Yes, you can get tons of personally identifiable information from things like public records laws and such. That's irrelevant, though. This is a phone number tied to a facebook account, not just their name.
A major difference here is the ability - at scale - to associate people with their facebook accounts. There are people who do not want to be associated with by their facebook account, and reasonably so. Not sure why you don't think that wouldn't be a big deal.
You're suggesting that Facebook is 100% accurate in determining whether a name is real, or a pseudonym.
Imagine this: someone is on Facebook and wants to hide their identity for some reason. Best examples I can think of right now is teachers who don't want their profiles accessible to their students (because high schoolers can be little shits).
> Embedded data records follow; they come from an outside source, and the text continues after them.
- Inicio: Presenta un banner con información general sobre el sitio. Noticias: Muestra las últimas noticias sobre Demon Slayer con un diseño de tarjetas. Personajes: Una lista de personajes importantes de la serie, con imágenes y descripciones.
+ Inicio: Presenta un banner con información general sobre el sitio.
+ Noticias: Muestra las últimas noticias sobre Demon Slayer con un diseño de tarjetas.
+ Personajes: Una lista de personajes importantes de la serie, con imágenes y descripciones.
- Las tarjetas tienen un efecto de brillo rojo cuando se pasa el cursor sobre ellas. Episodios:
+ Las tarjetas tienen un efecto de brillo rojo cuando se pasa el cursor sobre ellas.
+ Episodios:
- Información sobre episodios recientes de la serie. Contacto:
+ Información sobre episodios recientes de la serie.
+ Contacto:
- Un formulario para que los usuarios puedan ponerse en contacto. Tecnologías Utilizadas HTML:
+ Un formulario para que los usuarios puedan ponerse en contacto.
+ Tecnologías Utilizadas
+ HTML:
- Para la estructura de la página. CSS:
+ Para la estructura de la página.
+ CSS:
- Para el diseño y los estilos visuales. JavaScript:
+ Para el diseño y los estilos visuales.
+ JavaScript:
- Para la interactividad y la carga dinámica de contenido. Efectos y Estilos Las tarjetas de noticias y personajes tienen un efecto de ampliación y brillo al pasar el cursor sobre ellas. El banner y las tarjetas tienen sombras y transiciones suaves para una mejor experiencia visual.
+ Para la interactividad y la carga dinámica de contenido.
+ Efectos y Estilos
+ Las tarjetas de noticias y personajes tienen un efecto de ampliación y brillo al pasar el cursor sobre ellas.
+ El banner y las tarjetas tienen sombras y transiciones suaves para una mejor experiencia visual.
Or someone trying to create a new life after domestic abuse. It makes full sense that they wouldn't want to give their full name so that they can't be found. Facebook isn't good enough in real name detection to get it right 100%. How could they?
With this sort of dump, a domestic abuser can much, much more easily find the person they abused, when that person was previously under a pseudonym.
This is just a small example. It gets much more complicated when considering how many millions of phone number:Facebook IDs were released.
depends on the jurisdiction. In Germany this is a grey area or outright forbidden depending on the case, and this dump apparently contains numbers from numerous jurisdictions.
Also, needlessly to say someone who gives facebook their phone number for verification purposes does likely not expect that the data is leaked or sold without their permission.
> needlessly to say someone who gives facebook their phone number for verification purposes does likely not expect that the data is leaked or sold without their permission.
Sadly, this isn't the case anymore. People absolutely expect companies to sell or leak every last bit of PII data they have on all their customers now.
Do HN readers know you can buy lists of millions of people's names and phone numbers from companies whose sole purpose is collecting them, like infogroup?